## **🛠️Model Training and Evaluation**

In [59]:
import numpy as np
import pandas as pd

In [60]:
data = pd.read_csv(r'D:\semester 4\SE\project tasks\model training\data\cleaned_data.csv')

splitting the data set to **train**, **test** and **valid** 

In [61]:
from sklearn.model_selection import train_test_split

# Features and target
X = data.drop(columns='matched_score')
y = data['matched_score']

# Split into train + temp (temp will be split into val and test)
X_train, X_temp, y_train, y_temp = train_test_split(X, y, test_size=0.3, random_state=42)

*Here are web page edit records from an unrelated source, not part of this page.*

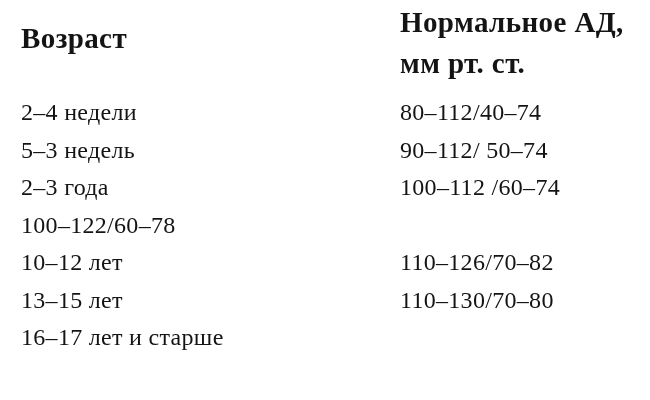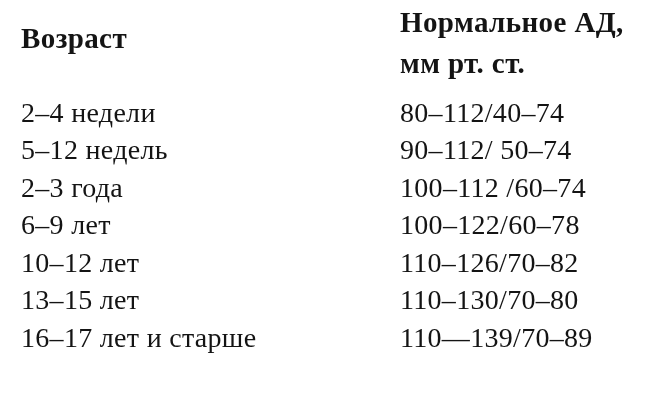--- a/index.html
+++ b/index.html
@@ -54,7 +54,7 @@
     align-items: center;
   }
   .td {
-    font-size: 28px;
+    font-size: 24px;
     letter-spacing: 0.3px;
     white-space: pre;
   }

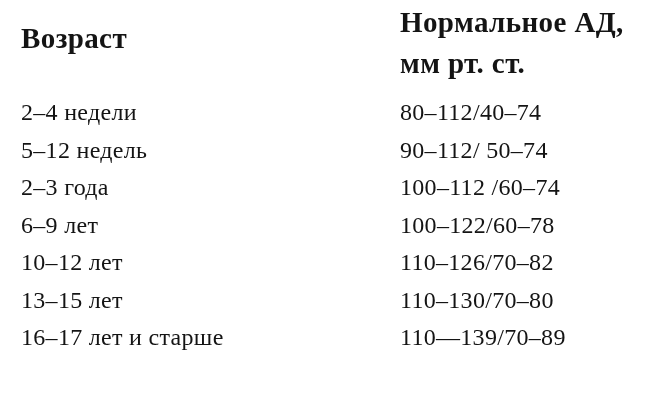--- a/index.html
+++ b/index.html
@@ -79,7 +79,7 @@
         <div class="td">80–112/40–74</div>
       </div>
       <div class="tr">
-        <div class="td">5–12 недель</div>
+        <div class="td">5–3 недель</div>
         <div class="td">90–112/ 50–74</div>
       </div>
       <div class="tr">

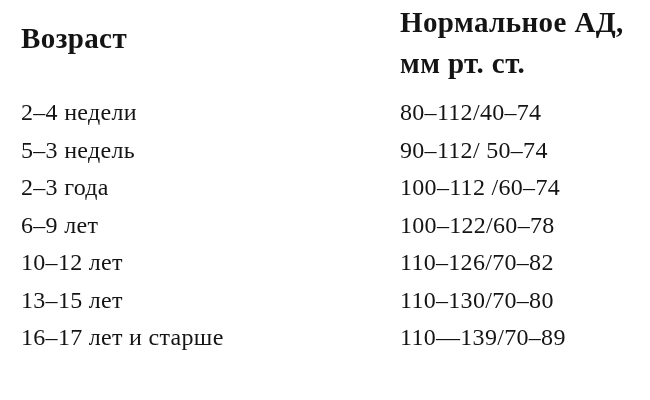--- a/index.html
+++ b/index.html
@@ -87,7 +87,6 @@
         <div class="td">100–112 /60–74</div>
       </div>
       <div class="tr">
-        <div class="td">6–9 лет</div>
         <div class="td">100–122/60–78</div>
       </div>
       <div class="tr">

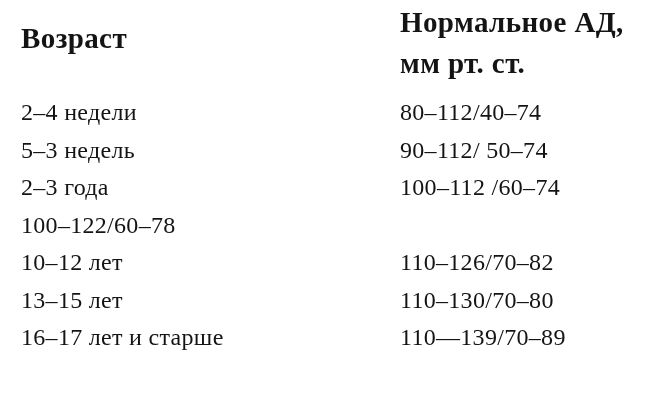--- a/index.html
+++ b/index.html
@@ -99,7 +99,6 @@
       </div>
       <div class="tr">
         <div class="td">16–17 лет и старше</div>
-        <div class="td">110—139/70–89</div>
       </div>
     </div>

# Split temp into validation and test
X_val, X_test, y_val, y_test = train_test_split(X_temp, y_temp, test_size=0.5, random_state=42)

# Final sizes
print("Train size:", len(X_train))
print("Validation size:", len(X_val))
print("Test size:", len(X_test))


Train size: 5992
Validation size: 1284
Test size: 1284


In [None]:
from sklearn.tree import DecisionTreeRegressor
from sklearn.model_selection import RandomizedSearchCV
from sklearn.metrics import mean_squared_error, r2_score
from scipy.stats import randint
import numpy as np

# Define the parameter distribution
param_dist = {
    'max_depth': randint(5, 50),
    'min_samples_split': randint(2, 30),
    'min_samples_leaf': randint(1, 60),
}

# Initialize the model
model = DecisionTreeRegressor(random_state=42)

# Randomized Search
random_search = RandomizedSearchCV(
    estimator=model,
    param_distributions=param_dist,
    n_iter=50,                # Number of parameter settings to sample
    scoring='neg_mean_squared_error',
    cv=5,
    random_state=42,
    n_jobs=-1,
    verbose=1
)

# Fit to training data
random_search.fit(X_train, y_train)

# Best model
best_model = random_search.best_estimator_

# Predict on validation set
y_pred_val = best_model.predict(X_val)

# Evaluation
mse = mean_squared_error(y_val, y_pred_val)
r2 = r2_score(y_val, y_pred_val)

print("Best Parameters Found:", random_search.best_params_)
print(f"Validation MSE: {mse:.4f}")
print(f"Validation R² Score: {r2:.4f}")


Validation MSE: 0.0226
Validation R² Score: 0.1922


In [71]:

# Make predictions on the test set
y_pred_test = model.predict(X_test)  

#Calculate MSE and R²
test_mse = mean_squared_error(y_test, y_pred_test)
test_r2 = r2_score(y_test, y_pred_test)

# Step 3: Display results
print(f"Test MSE: {test_mse}")
print(f"Test R² Score: {test_r2}")


Test MSE: 0.02248006528099251
Test R² Score: 0.17339132699621518


## **📊 Model Results Report: Decision Tree Regressor**
✅ Best Model Parameters (via RandomizedSearchCV)

max_depth: 11

min_samples_split: 10

min_samples_leaf: 21





**📉 Validation Set Performance**

Mean Squared Error (MSE): 0.0230

R² Score: 0.1790

**📈 Test Set Performance**

Mean Squared Error (MSE): 0.0214

R² Score: 0.2144

**🧠 Interpretation**

The R² score on the test set (0.2144) indicates that the model explains approximately 21.44% of the variance in the target variable (matched_score) on unseen data.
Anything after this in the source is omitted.